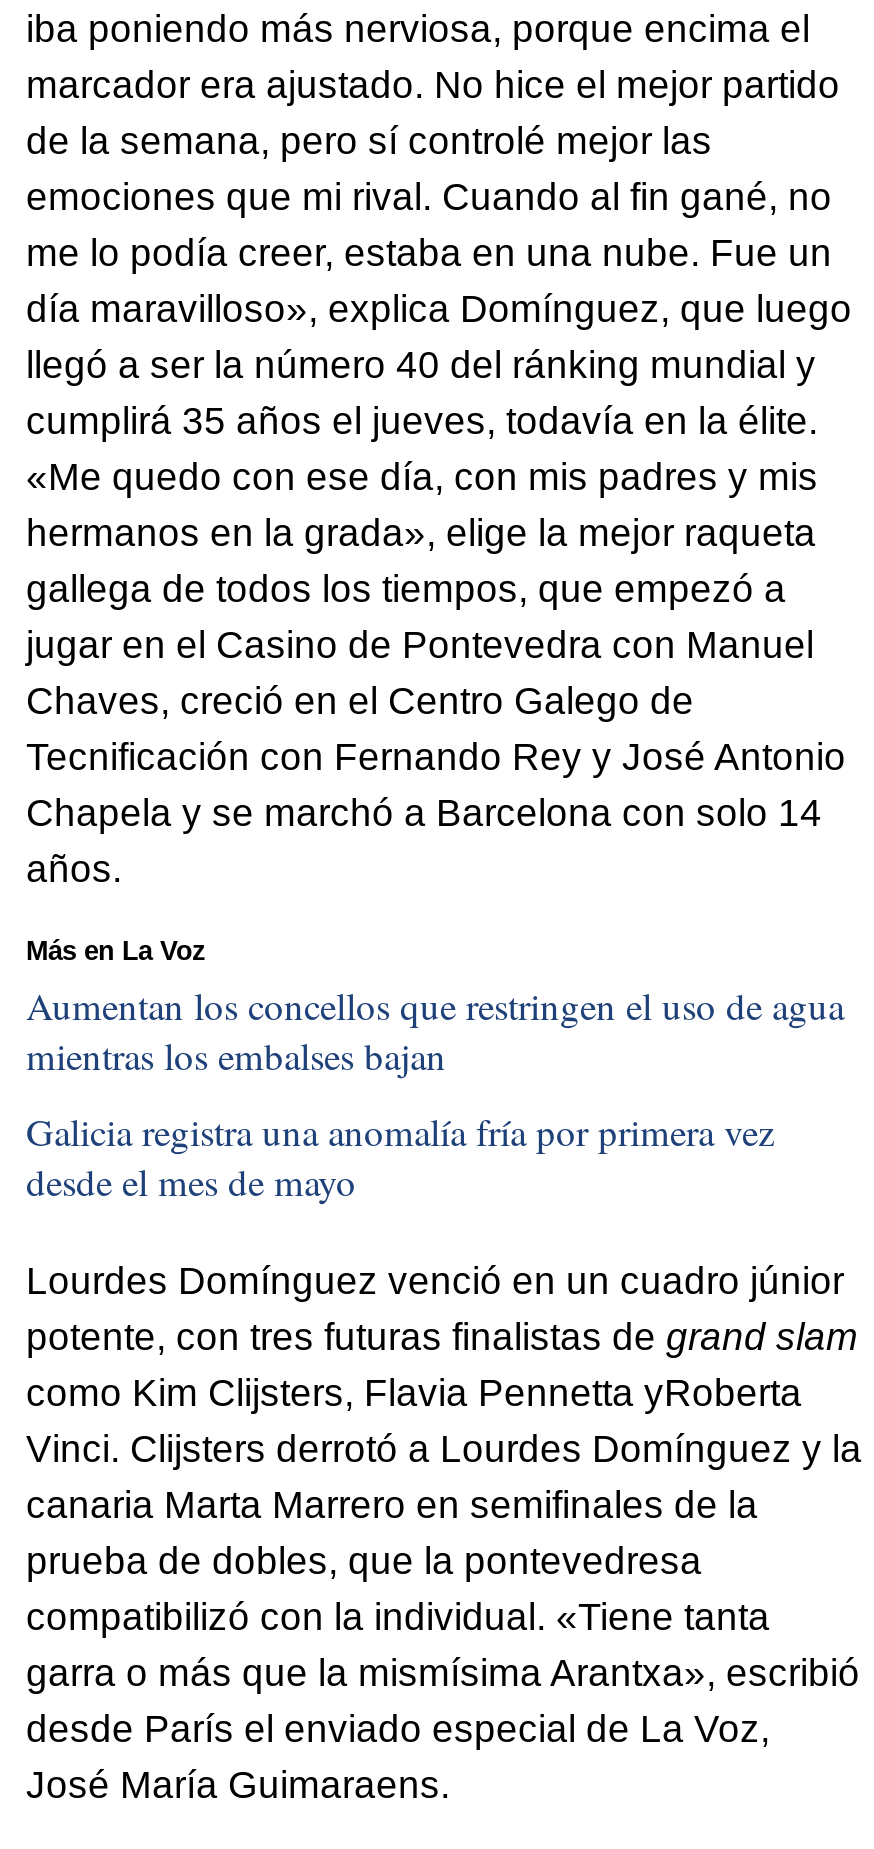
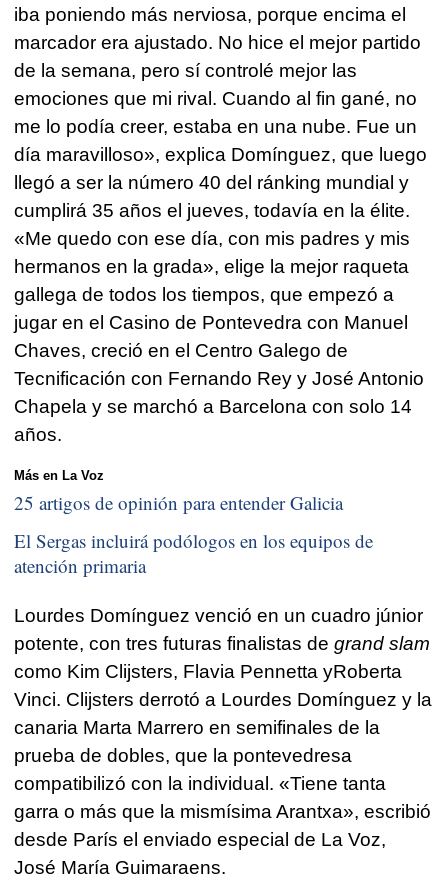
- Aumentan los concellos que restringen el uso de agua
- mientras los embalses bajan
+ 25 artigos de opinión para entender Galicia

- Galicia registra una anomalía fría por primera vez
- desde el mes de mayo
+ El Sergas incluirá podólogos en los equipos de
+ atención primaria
▬▬▬▬▬▬▬▬▬▬
» **WHAT IS REQUIRED**: Please reproduce the data above word for word, skipping all images.

» **TASK RESPONSE**:
- Aumentan los concellos que restringen el uso de agua
- mientras los embalses bajan
+ 25 artigos de opinión para entender Galicia

- Galicia registra una anomalía fría por primera vez
- desde el mes de mayo
+ El Sergas incluirá podólogos en los equipos de
+ atención primaria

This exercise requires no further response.